Planning for Retirement: Making it Last
This article is the second of a three-part series on planning for retirement. The first article discussed “Are you Ready” for retirement. Here we will cover maximizing the value of your retirement assets to provide for the retirement you hope and deserve to have. The final article will be on estate planning and is forthcoming.
Congratulations! You have made the decision to retire. You have discussed it with your spouse, and you have agreed to your future lifestyle. You built out your budget and your nest egg. But how do you make sure you will have the cash flow you need to last through your golden years?
What does your income look like?
Most of us are familiar with Social Security. It has been part of that deduction in your paycheck for as long as you can remember, but now it’s time for you to collect. Generally speaking, it is best to delay claiming Social Security. Though there are reasons that claiming early may make sense, by delaying beyond full retirement age your benefit increases by 8% each year. Social Security can be significant, with the maximum benefit being over $50,000 per year ($4,194 per month) in 2022.
You may be able to rely solely on the interest and dividends from your portfolio to meet your cash flow needs, or you may need to realize the future appreciation of your portfolio to help supplement your cash needs. In today’s low interest rate environment, the focus should be on the total return of the portfolio. If you have traditional IRAs or 401(k)s, the government will aid with your cash flow by forcing you take required minimum distributions (RMDs) from these accounts. More on these below.
Don’t forget to consider the distribution options on any pensions or annuities you may have. These can vary widely and should be looked at alongside your other income flows.

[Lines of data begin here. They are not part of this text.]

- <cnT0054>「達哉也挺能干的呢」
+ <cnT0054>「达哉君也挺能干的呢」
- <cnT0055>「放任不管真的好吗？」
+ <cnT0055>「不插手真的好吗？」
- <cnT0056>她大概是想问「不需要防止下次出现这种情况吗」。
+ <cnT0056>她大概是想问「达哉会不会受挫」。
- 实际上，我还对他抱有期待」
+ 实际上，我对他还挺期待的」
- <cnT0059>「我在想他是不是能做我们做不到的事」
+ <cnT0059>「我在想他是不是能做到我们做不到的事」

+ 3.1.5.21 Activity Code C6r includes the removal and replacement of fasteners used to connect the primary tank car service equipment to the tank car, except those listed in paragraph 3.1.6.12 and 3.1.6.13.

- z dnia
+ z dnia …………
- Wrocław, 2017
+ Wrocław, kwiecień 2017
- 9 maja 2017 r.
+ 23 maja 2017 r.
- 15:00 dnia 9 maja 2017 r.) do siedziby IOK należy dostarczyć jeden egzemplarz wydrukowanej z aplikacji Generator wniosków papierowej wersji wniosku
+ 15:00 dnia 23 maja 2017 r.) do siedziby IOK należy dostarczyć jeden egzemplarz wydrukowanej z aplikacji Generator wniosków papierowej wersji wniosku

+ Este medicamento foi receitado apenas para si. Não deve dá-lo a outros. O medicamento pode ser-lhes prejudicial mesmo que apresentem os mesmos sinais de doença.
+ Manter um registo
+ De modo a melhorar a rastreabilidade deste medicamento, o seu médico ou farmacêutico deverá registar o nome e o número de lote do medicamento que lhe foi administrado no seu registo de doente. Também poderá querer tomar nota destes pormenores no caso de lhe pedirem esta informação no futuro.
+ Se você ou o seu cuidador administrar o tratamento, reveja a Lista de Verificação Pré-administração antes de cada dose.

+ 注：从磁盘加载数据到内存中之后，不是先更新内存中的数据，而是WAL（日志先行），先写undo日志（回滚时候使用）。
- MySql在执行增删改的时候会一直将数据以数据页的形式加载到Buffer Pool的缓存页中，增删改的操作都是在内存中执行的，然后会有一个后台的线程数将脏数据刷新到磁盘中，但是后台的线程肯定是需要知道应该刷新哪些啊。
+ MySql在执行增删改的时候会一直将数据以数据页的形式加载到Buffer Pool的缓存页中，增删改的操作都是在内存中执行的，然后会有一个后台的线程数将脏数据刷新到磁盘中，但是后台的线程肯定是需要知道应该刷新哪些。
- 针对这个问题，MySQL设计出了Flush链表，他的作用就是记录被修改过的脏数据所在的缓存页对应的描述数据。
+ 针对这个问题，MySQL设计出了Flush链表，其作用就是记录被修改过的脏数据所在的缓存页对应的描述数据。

What is the risk in your portfolio?
Investment risk is often thought of as the volatility of your portfolio returns; one year it is up 10%, the next year it is down 13%. As your time horizon decreases you should reduce the volatility by holding more fixed income and less equity in your portfolio. But this may expose you to another risk – the risk that you deplete your assets. Retirement can last 15, 20 or more years, so your time horizon is still quite long. There is still the need for growth (in the form of stocks) in the portfolio to make sure your assets last. Having the right asset allocation during retirement is just as important as your allocation while saving for retirement.
Taxes still matter
Throughout your working career, taxes may have been your single largest expense and may continue to be in retirement:
- Up to 85% of your Social Security benefits may be taxed.
- RMDs from your IRA and 401(k)s are taxed as ordinary income, as high as 37%. In 38 states RMDs are also subject to state income taxes.
- Long term capital gains and qualified dividends can be federally tax free if you have little income or be taxed by as much as 23.8% (still lower than ordinary income).
- If you have a Roth account, any withdrawals you make are tax free.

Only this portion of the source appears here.